* _The problem_:
From the data that follows, print exactly the lines starting at the one containing "- No exposed secrets or API keys" and ending at the one containing "service account keys)"; include both of them and nothing more.

* _Available data_:
━━━
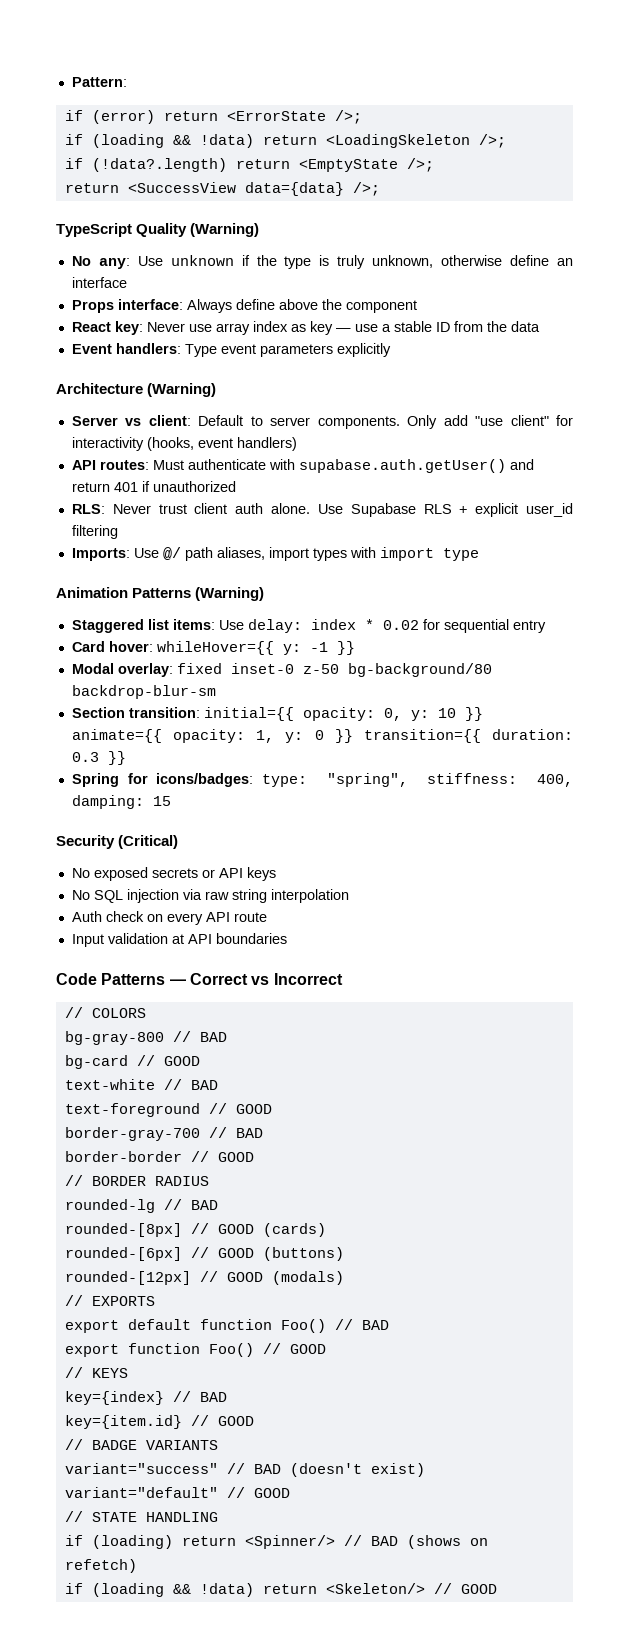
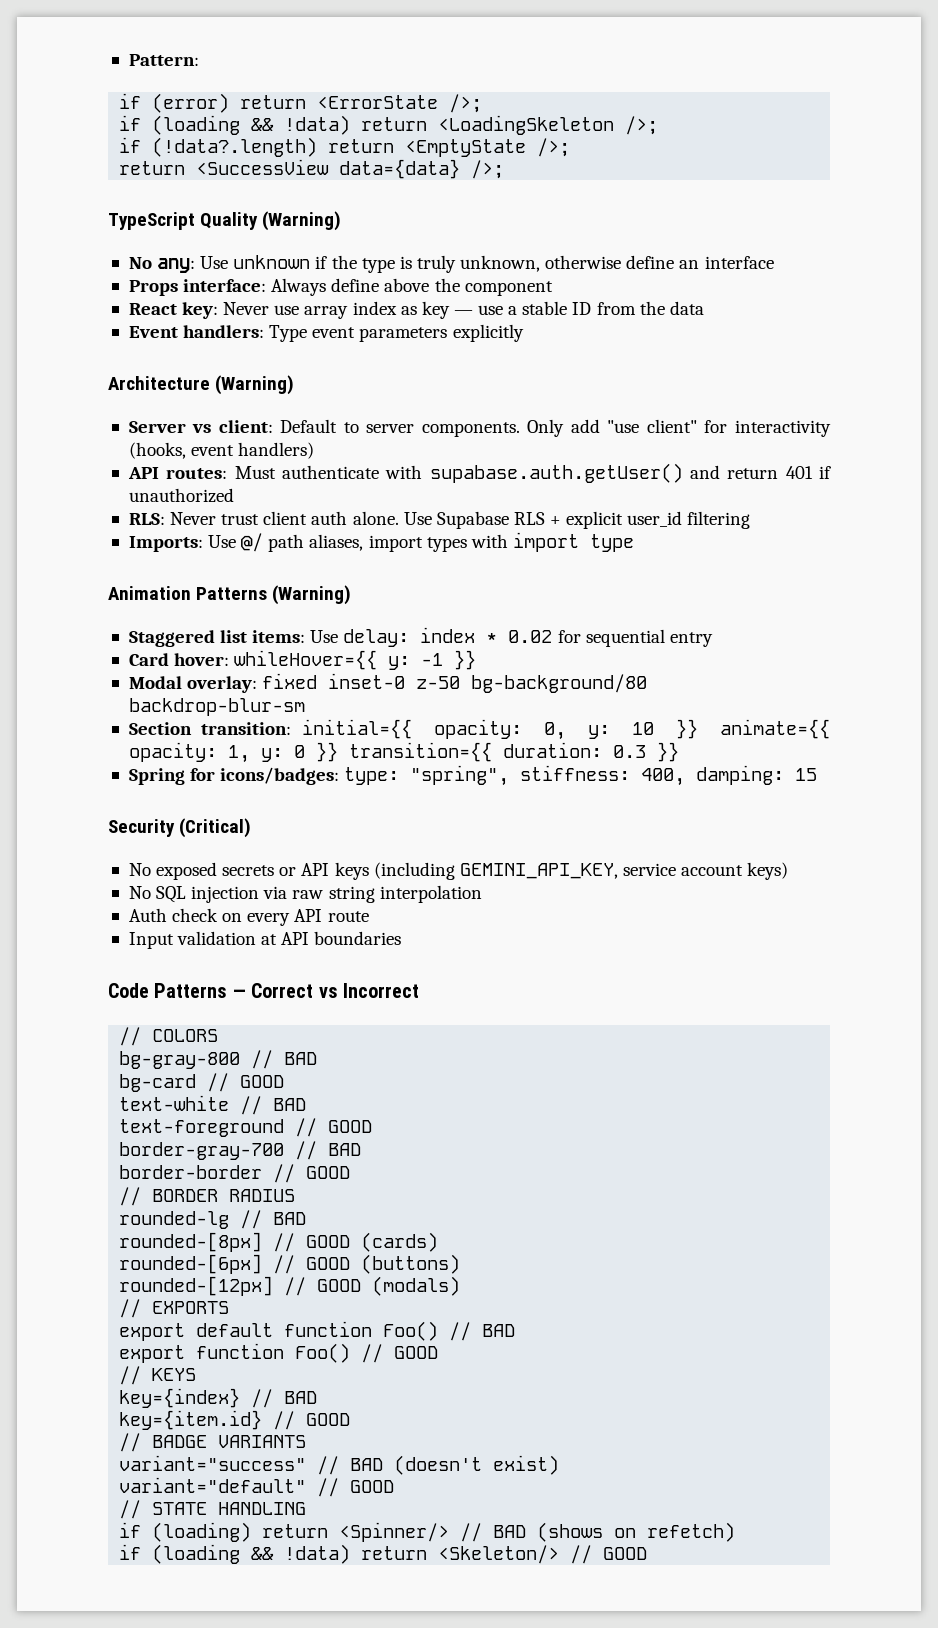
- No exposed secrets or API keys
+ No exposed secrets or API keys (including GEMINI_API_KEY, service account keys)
━━━
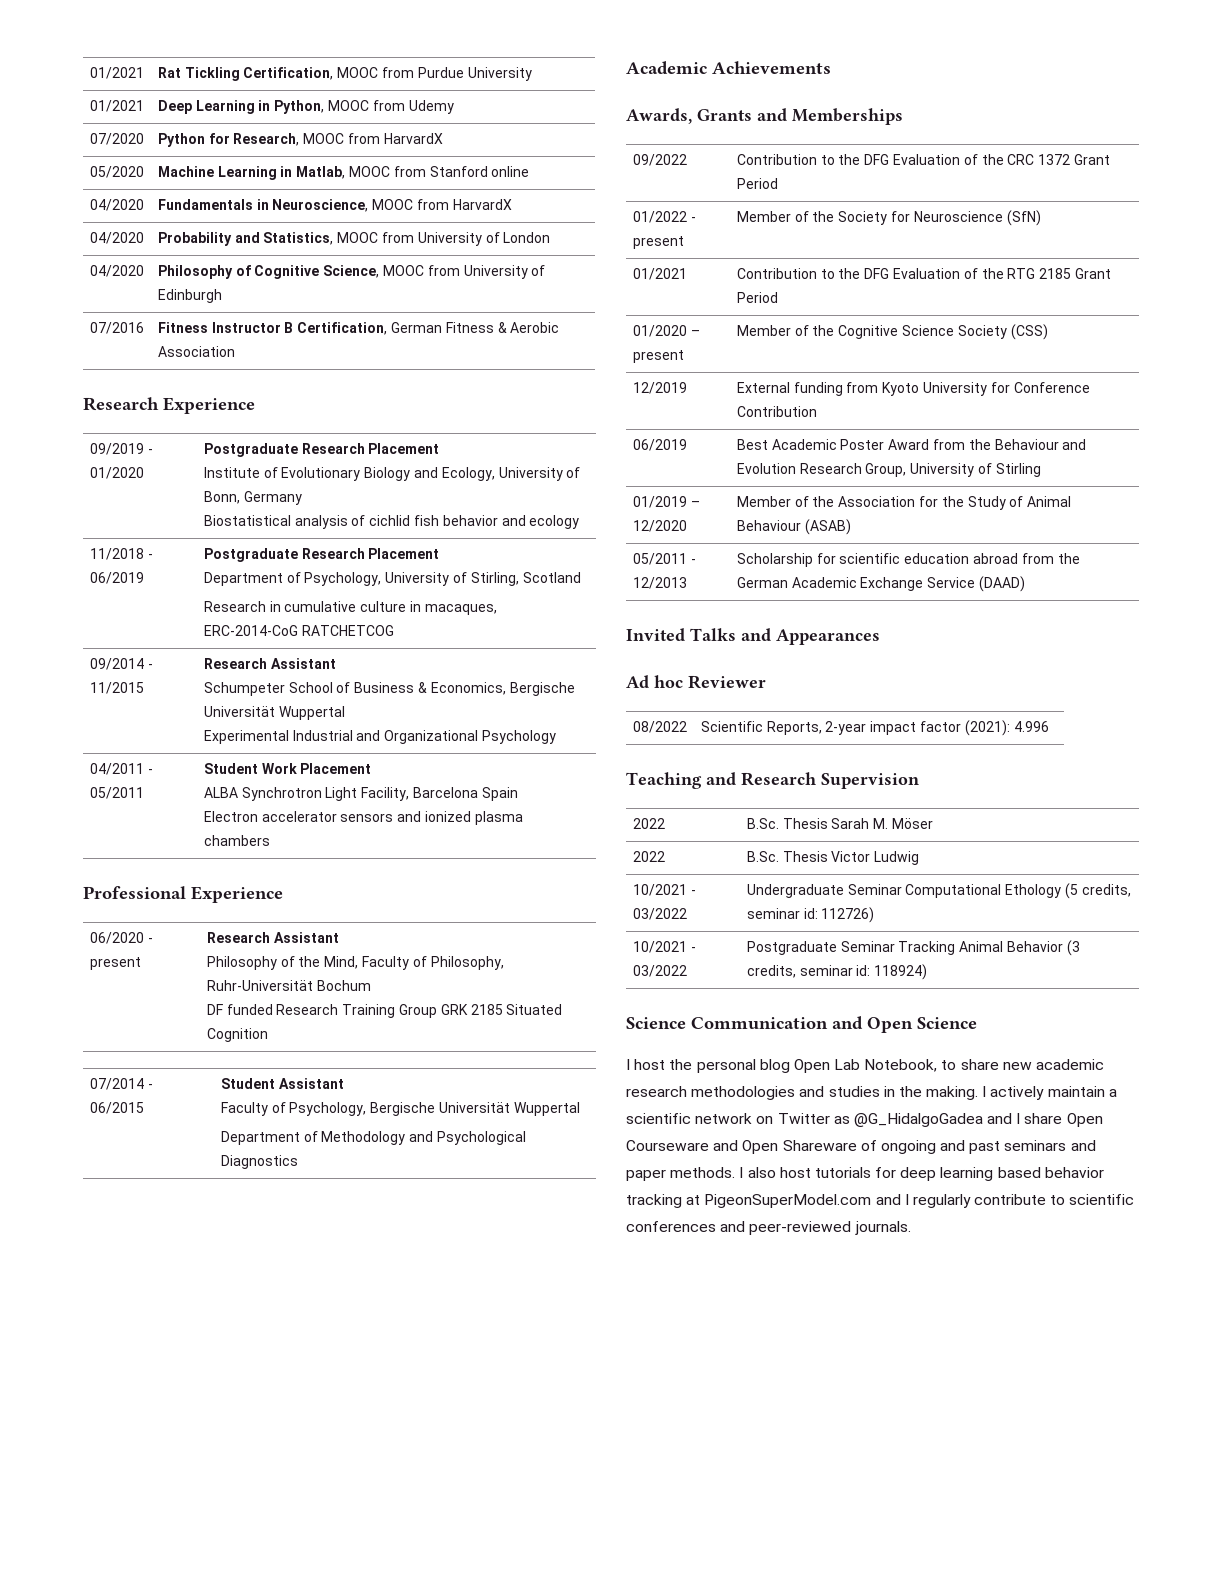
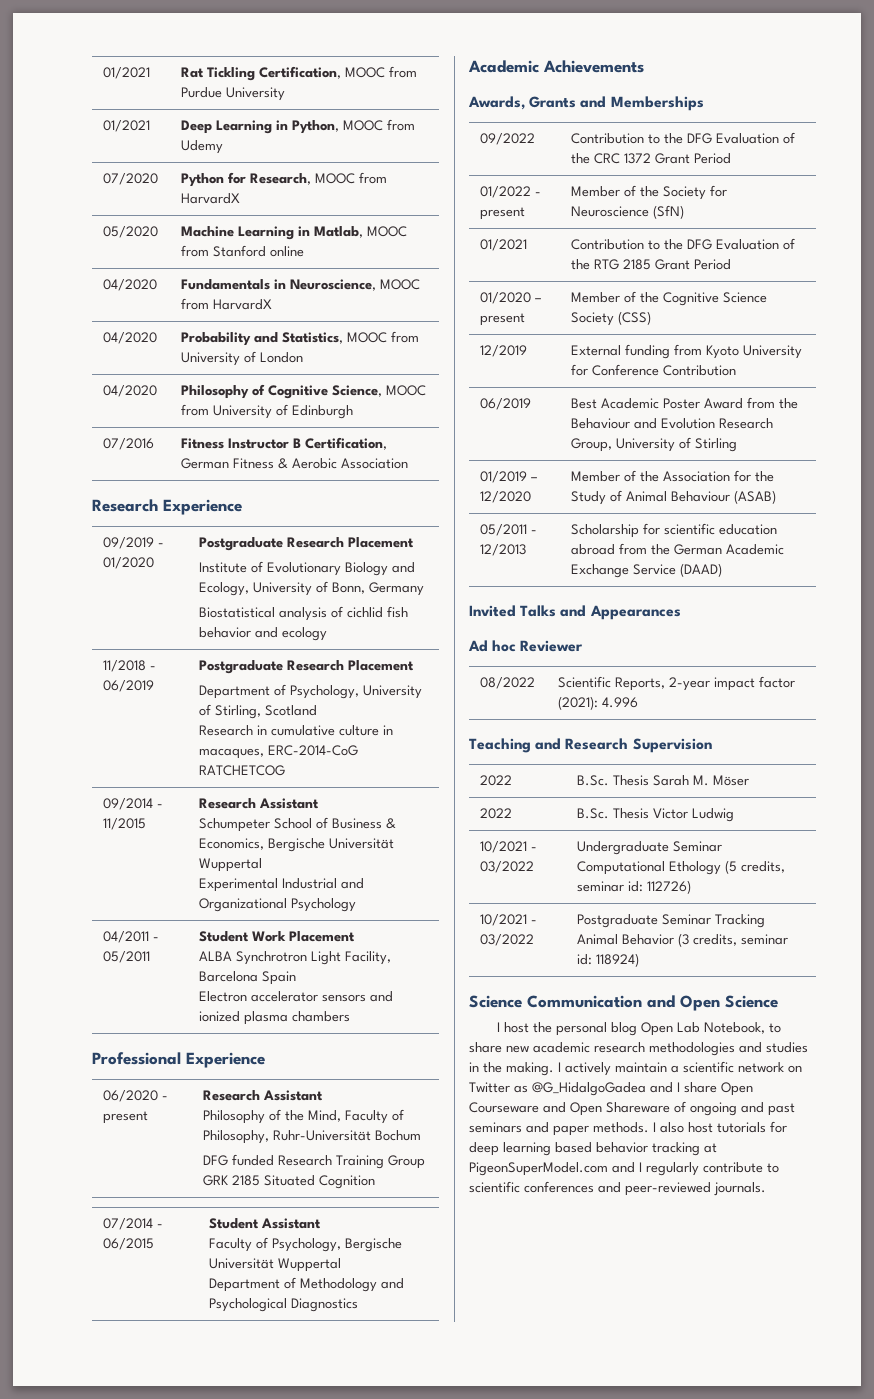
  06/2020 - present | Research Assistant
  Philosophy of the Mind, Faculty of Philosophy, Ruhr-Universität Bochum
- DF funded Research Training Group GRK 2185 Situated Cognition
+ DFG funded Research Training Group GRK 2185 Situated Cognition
━━━
* _Final answer_:
- No exposed secrets or API keys
+ No exposed secrets or API keys (including GEMINI_API_KEY, service account keys)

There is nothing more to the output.